Pengelolaan sumberdaya alam selama ini tampaknya lebih mengutamakan meraih keuntungan dan segi ekonomi sebesar-besarnya tanpa memperhatikan
aspek sosial dan kerusakan lingkungan. Pemegang otoritas pengelolaan sumberdaya alam berpusat pada negara yang dikuasai oleh pemerintah pusat,
sedangkan daerah tidak lebih sebagai penonton. Berbagai kebijakan yang dikeluarkan cenderung bersifat sektoral, sehingga kadangkala menjadi kebijakan
yang tumpang tindih. Sentralisasi kewenangan tersebut juga mengakibatkan pengabaian perlindungan terhadap hak azasi manusia. Selama puluhan tahun
praktek pengelolaan sumber daya alam tersebut dilaksanakan telah membawa dampak yang sangat besar bagi daerah. Berdasarkan implementasi dan UU
No.231997 tentang pengelolaan lingkungan hidup yang mendefinisikan tiga konsep utama dalam pembangunan berkelanjutan yaitu: kondisi SDA, kualitas
lingkungan dan faktor demografi. Oleh karena itu, perlu adanya optimalisasi usaha untuk menyusun penghitungan kualitas lingkungan.
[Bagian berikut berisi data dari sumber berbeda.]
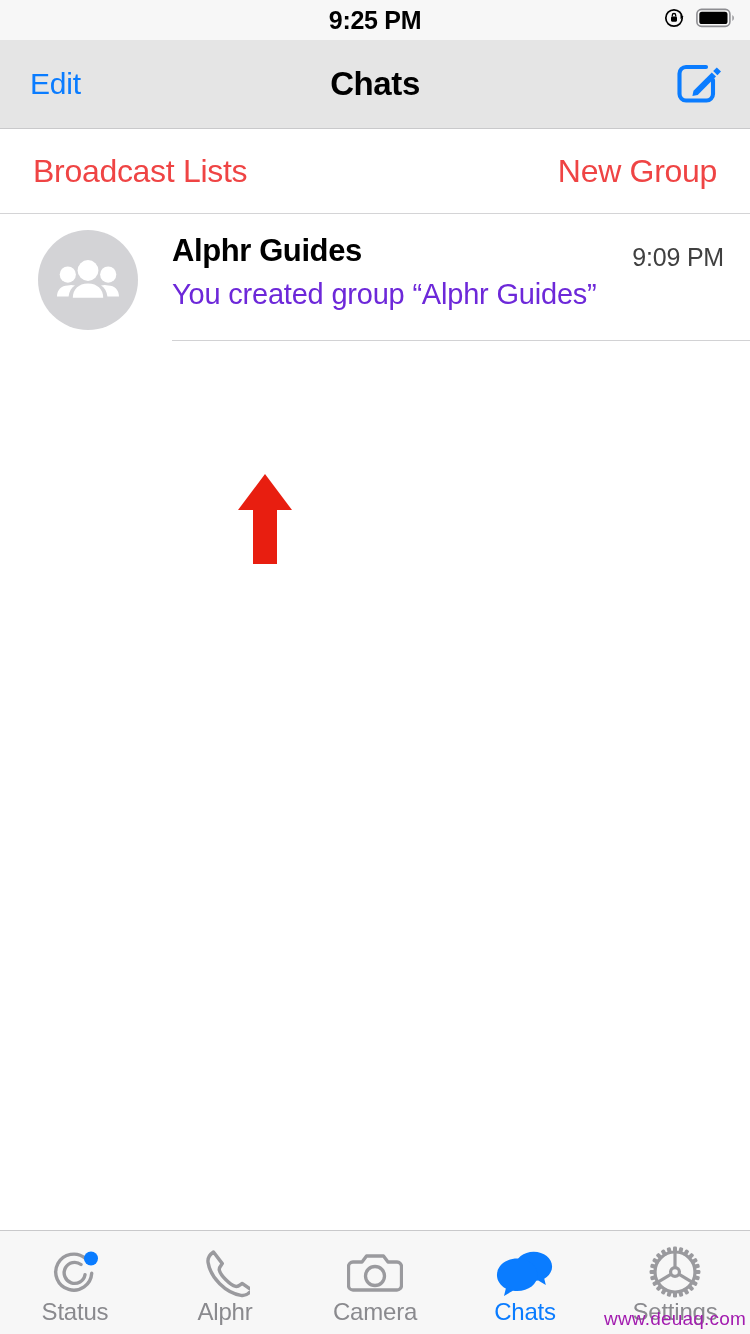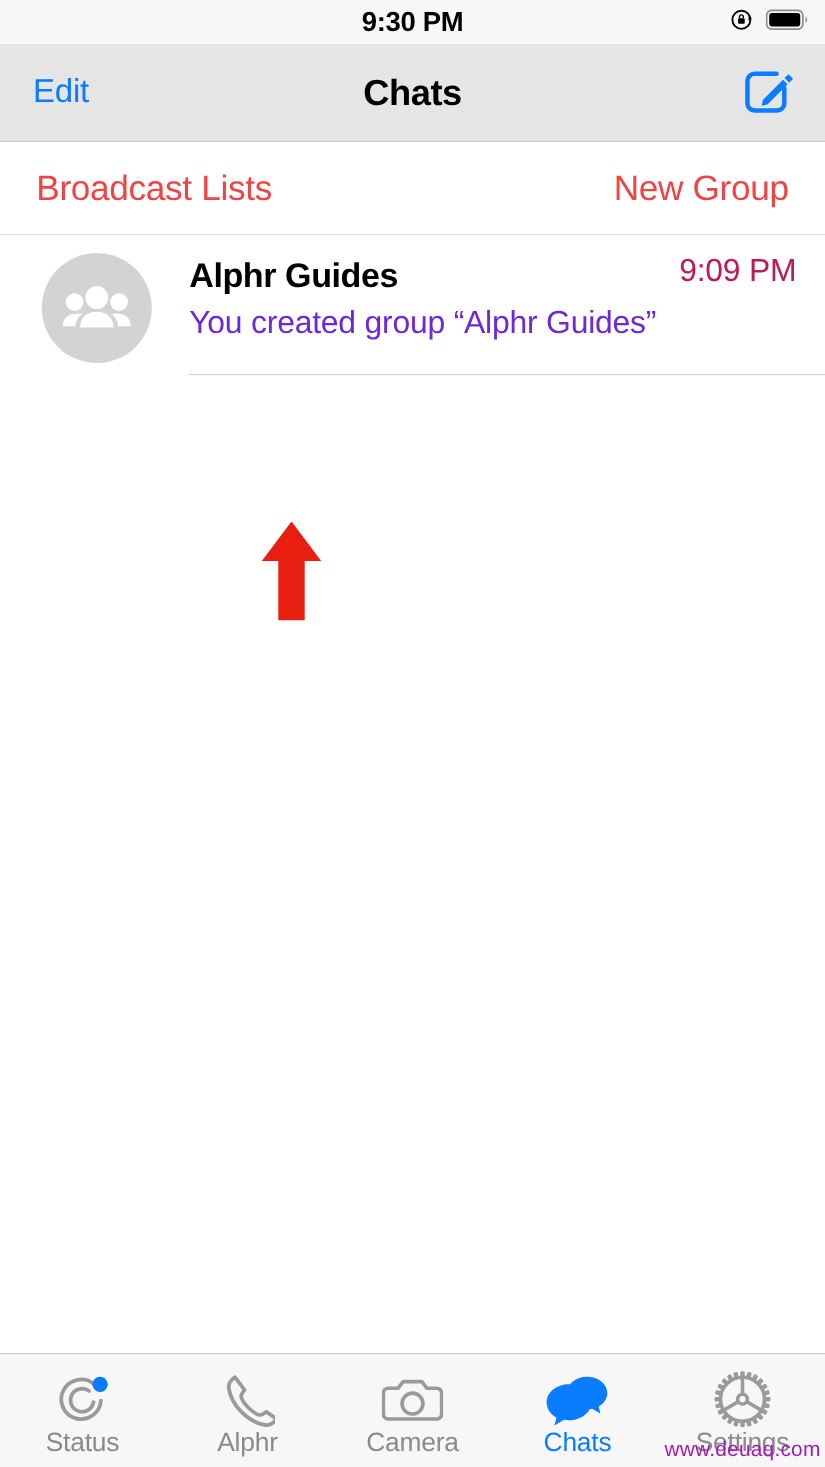"9:30 PM" div.sb-time { text: 9:30 -> 9:25 }
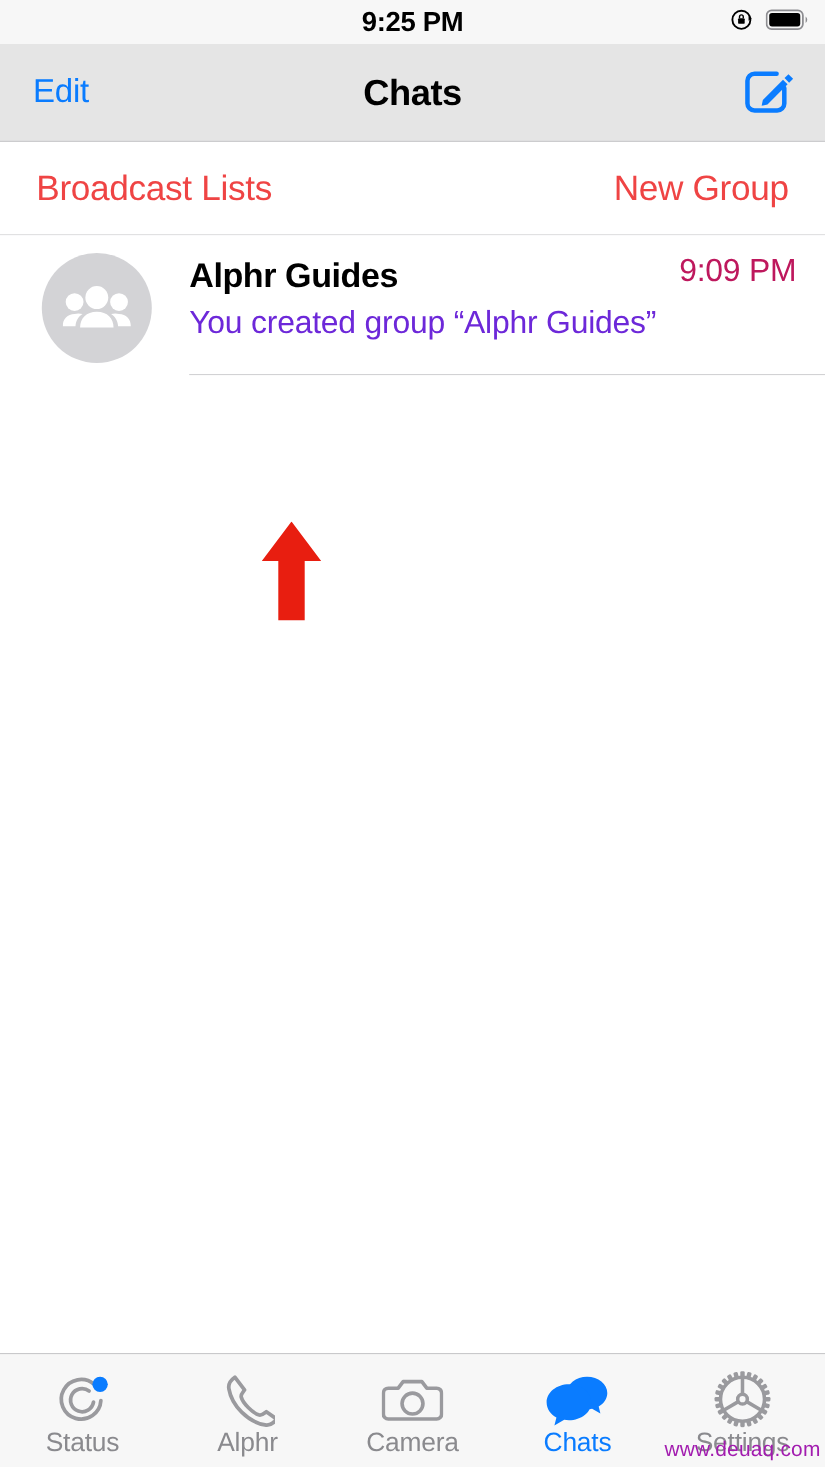"Alphr Guides" .chat-top { align-items: flex-start -> flex-end }
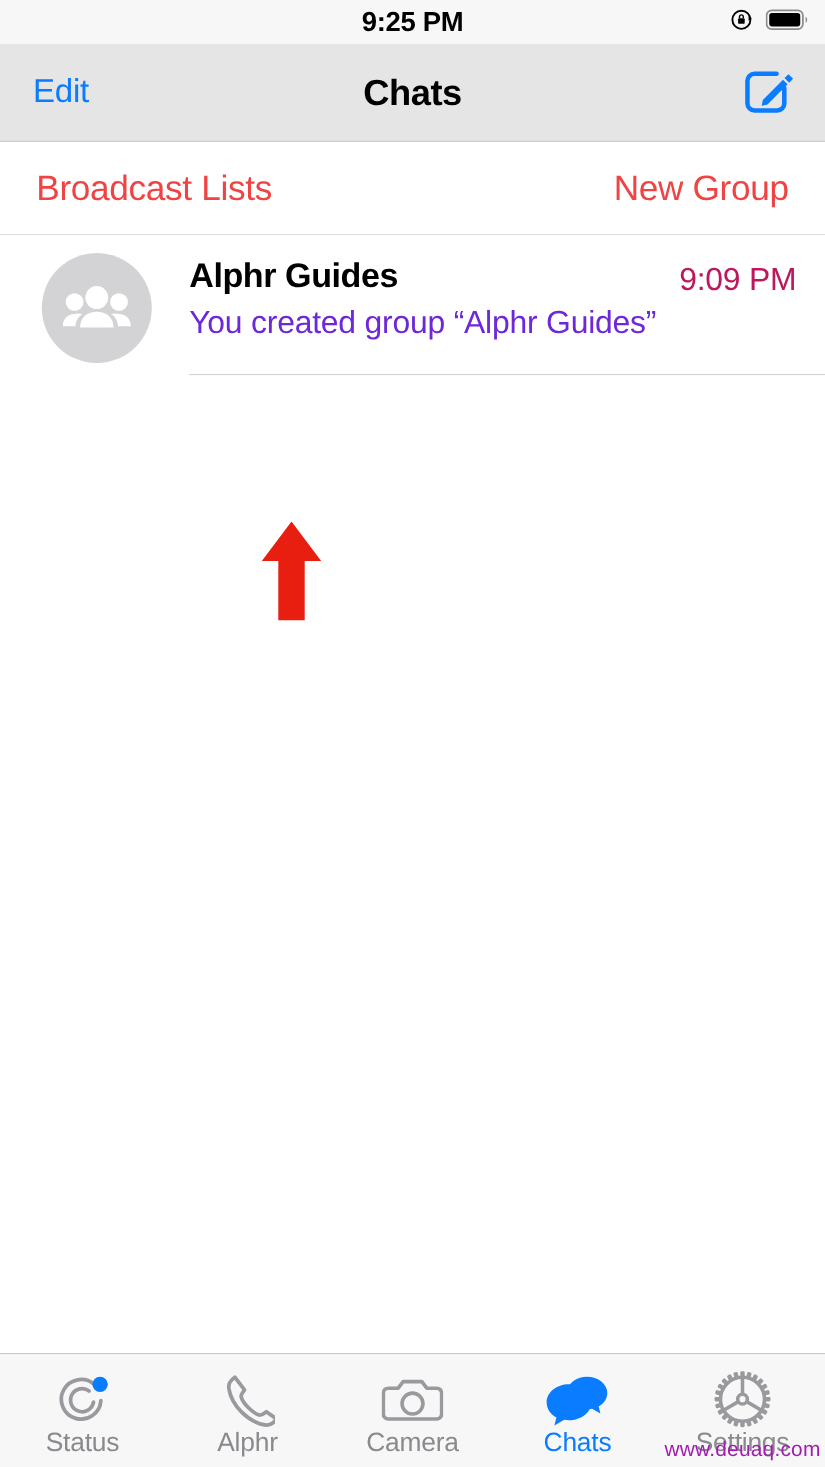"9:09 PM" .chat-time { color: #be185d -> #404040; font-size: 29px -> 25px }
Tujuan dari
penghitungan kualitas lingkungan adalah: a memberikan deskripsi tujuan dan aktivitas manusia sosial dan ekonomi dan fenomena alami keadaan lingkungan
dan demografi, b memberikan informasi yang komprehensif untuk masyarakat dan pembuat kebijakan, c sebagai alat yang sangat membantu dalam
mengevaluasi pengelolaan demografi dan lingkungan. Agar upaya pelestarian lingkungan berjalan secara efektif dan efisien serta
berkelanjutan, dibutuhkan kebijakan untuk mewujudkan hal tersebut. Dalam skenario politik ekonomi yang rumit saat ini, amatlah penting untuk menetapkan
kebijakan lingkungan dan sosial yang kuat disemua tingkatan. Demikian juga penegakan hukum harus berjalan secara efektif agar pelestarian keanekaragaman
hayati dapat berjalan dengan baik. Redclift 1990 mengemukakan bahwa pembangunan berkelanjutan adalah proses pemanfaatan sumberdaya alam, arah
investasi pembangunan, arah pengembangan teknologi dan kelembagaan yang semuanya harmonis, dan meningkatkan berbagal potensi masa kini dan di masa
depan untuk memenuhi kebutuhan dan aspirasi umat manusia.